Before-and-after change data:
------------------------------------
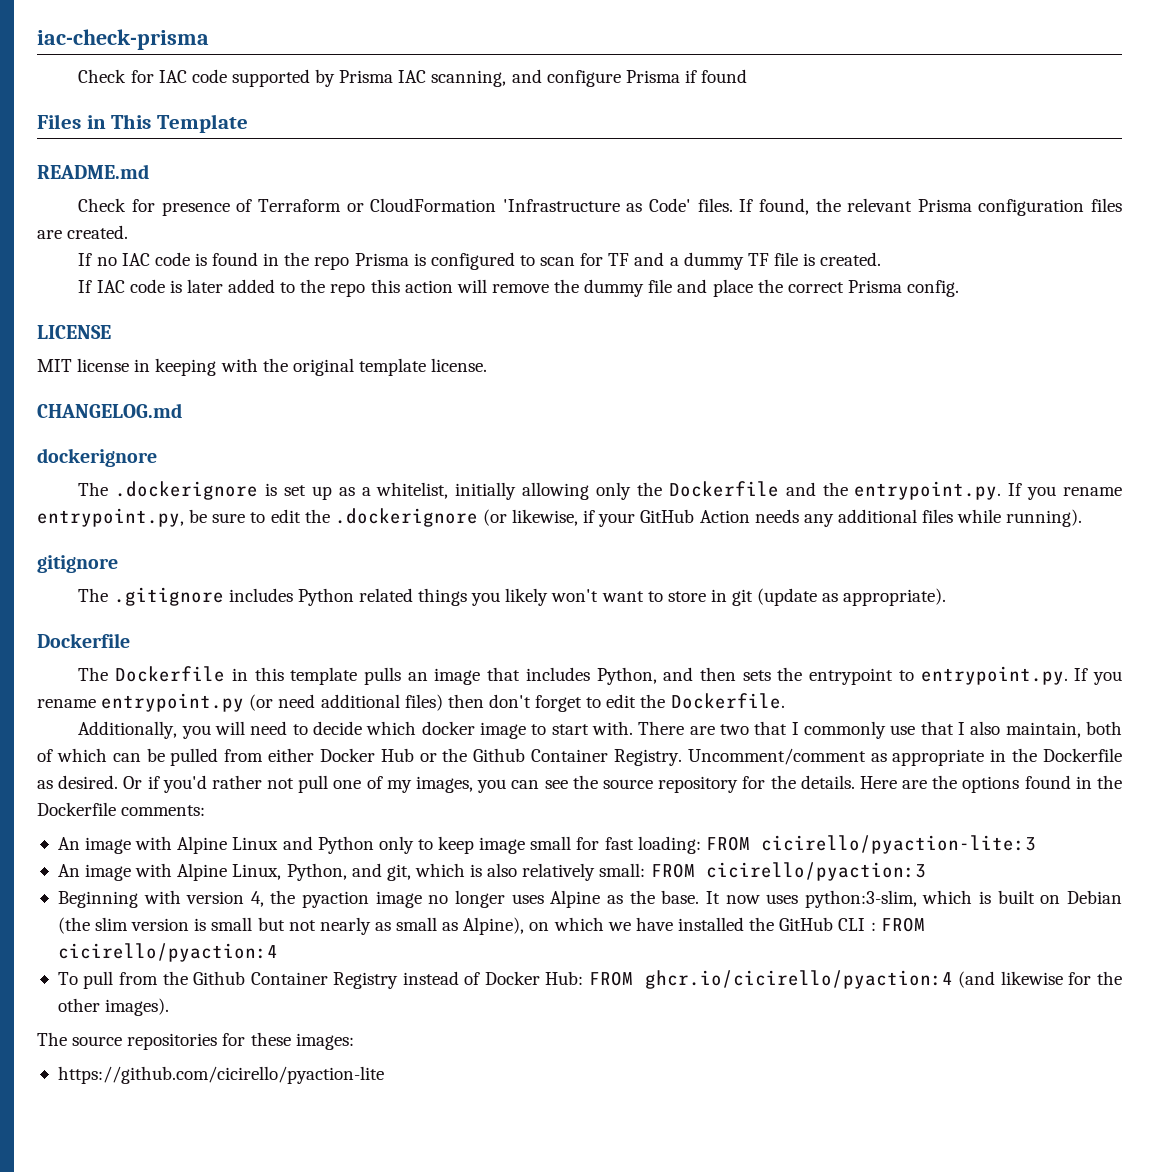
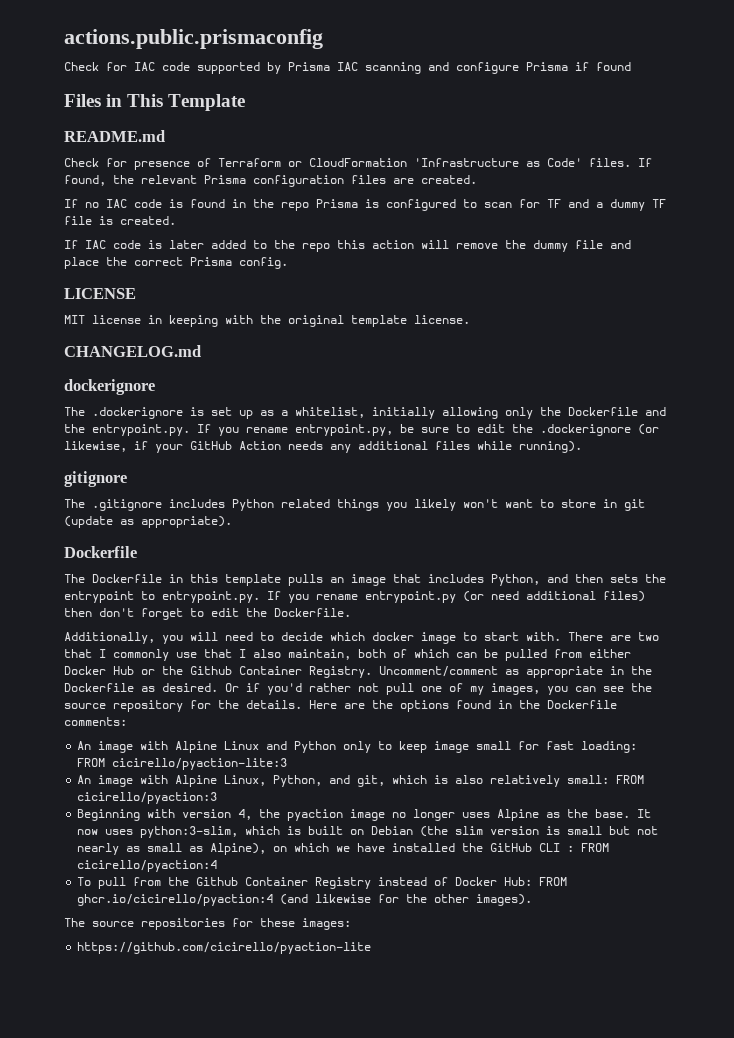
[37,29,209,50] iac-check-prisma -> [64,29,323,49] actions.public.prismaconfig
[431,70,507,87] scanning, -> [365,62,421,74] scanning

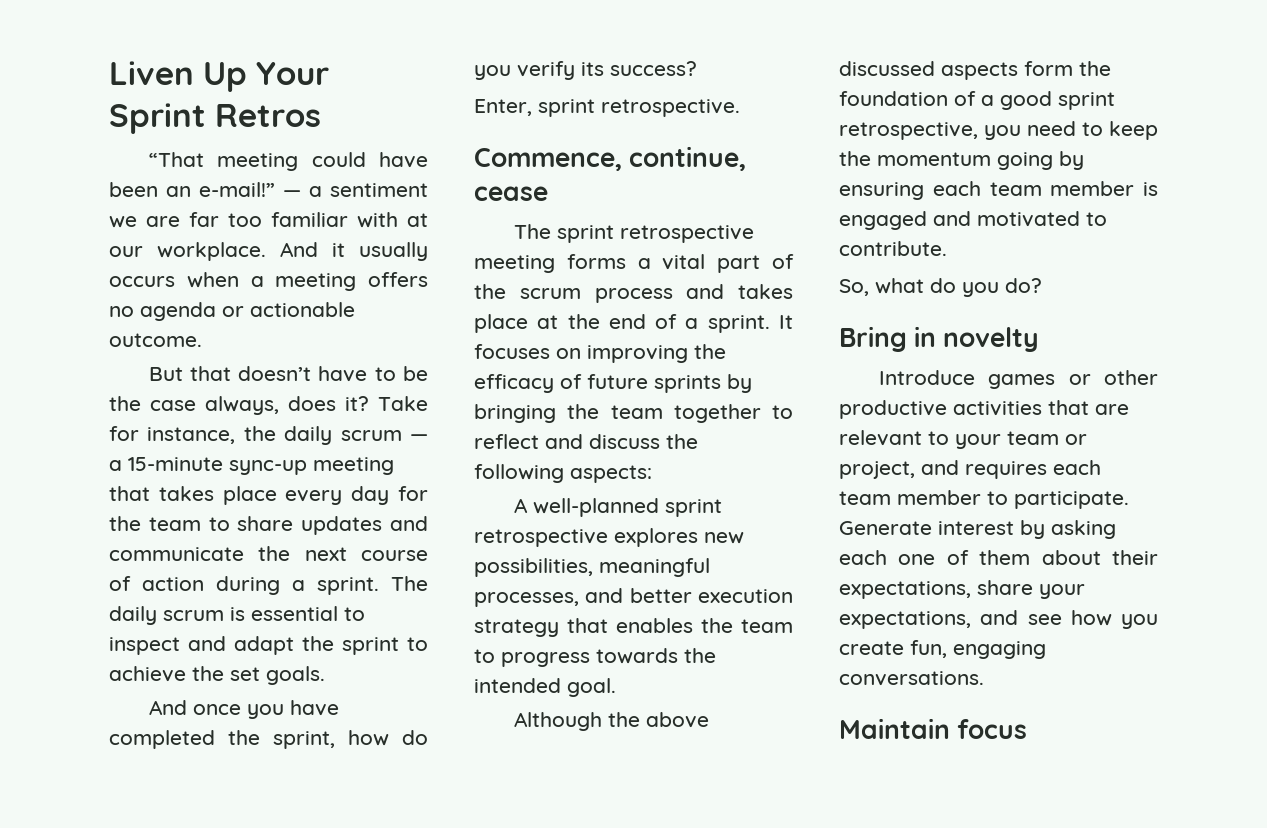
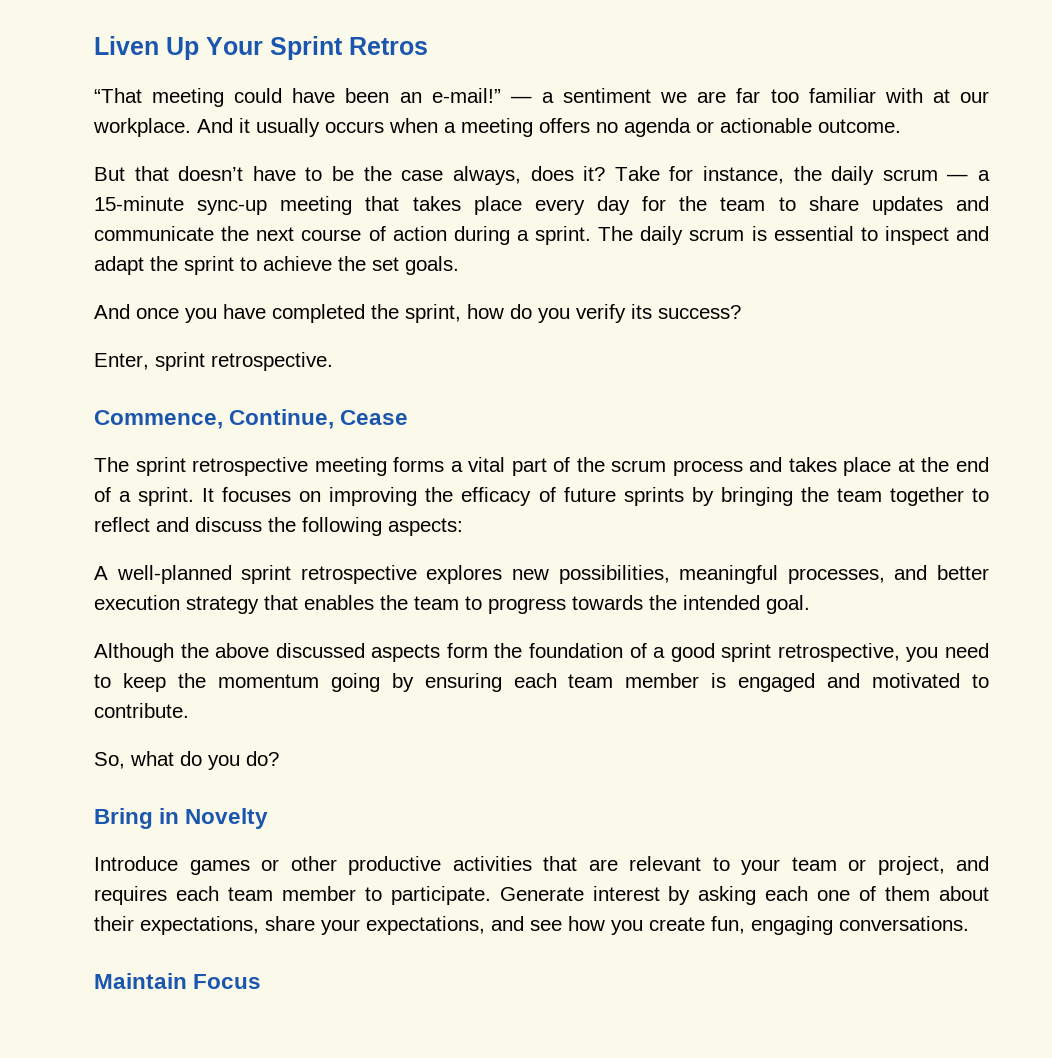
[629,146,747,171] [474,186,548,201] continue, cease -> [229,409,409,429] Continue, Cease
[943,327,1040,352] novelty -> [185,808,269,829] Novelty
[957,719,1028,739] focus -> [193,974,262,989] Focus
------------------------------------
AIM OF THE TASK: Write out all of the records above. Keep them exact and leave out the pictures.

EXERCISE RESPONSE:
[37,29,209,50] iac-check-prisma -> [64,29,323,49] actions.public.prismaconfig
[431,70,507,87] scanning, -> [365,62,421,74] scanning

[629,146,747,171] [474,186,548,201] continue, cease -> [229,409,409,429] Continue, Cease
[943,327,1040,352] novelty -> [185,808,269,829] Novelty
[957,719,1028,739] focus -> [193,974,262,989] Focus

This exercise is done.